By the time I’d trimmed the edges it was 1.30pm and things had moved on with my wife to the required contraction length. We phoned the midwife hotline again and they said to go to hospital.
“Ask them if the pool is available,” said my wife, wanting a water birth but sounding more like a German tourist.
The pool was available and for the next couple of hours everything went swimmingly. The midwife who attended us (also called Hannah) even congratulated us for waiting so long to return (6cm dilated) and I didn’t feel the need to tell her it was actually down to the size of our garden rather than a zen like calm that had descended upon us.
At 4.30pm midwife Hannah said the head was visible (still in the amniotic sac) and I was given a device on which to push a button at a given moment soon so that a second midwife would come in and help deliver our baby.
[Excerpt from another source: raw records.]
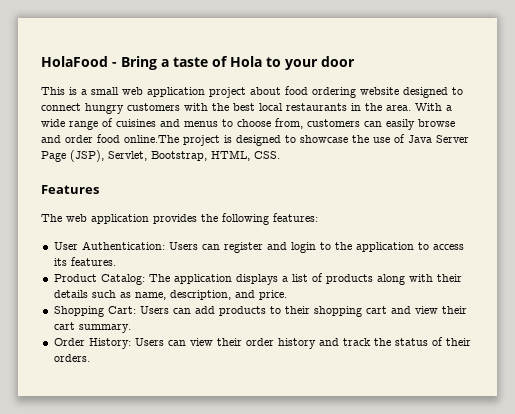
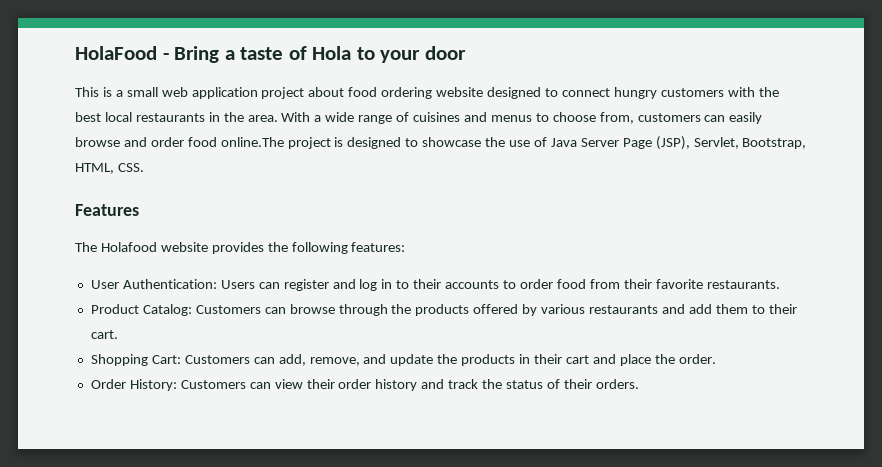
- The web application provides the following features:
+ The Holafood website provides the following features:
- User Authentication: Users can register and login to the application to access its features.
- Product Catalog: The application displays a list of products along with their details such as name, description, and price.
- Shopping Cart: Users can add products to their shopping cart and view their cart summary.
+ User Authentication: Users can register and log in to their accounts to order food from their favorite restaurants.
+ Product Catalog: Customers can browse through the products offered by various restaurants and add them to their cart.
+ Shopping Cart: Customers can add, remove, and update the products in their cart and place the order.
- Order History: Users can view their order history and track the status of their orders.
+ Order History: Customers can view their order history and track the status of their orders.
The pool was filled up to make it 37oC and match my wife’s body temperature so baby wouldn’t even know it had been born. We were that close.
I remember looking at the clock and thinking that, apart from catching the morning traffic, I couldn’t see what the fuss was about this giving birth lark. The ouchy rating had barely reached five.
Sophia was born five and half hours later with both my wife and I feeling like we’d taken part in the D-Day landings. The ouchy rating was off the chart (and that was just mine) and my wife had used language that would have made a dockyard worker blush.
But the story of the second half of her birth story will have to wait. I’ve just been told I’ve got a dirty nappy to change and I better get to it as I still have a few brownie points to recover for the fact that our house has a lovely looking garden.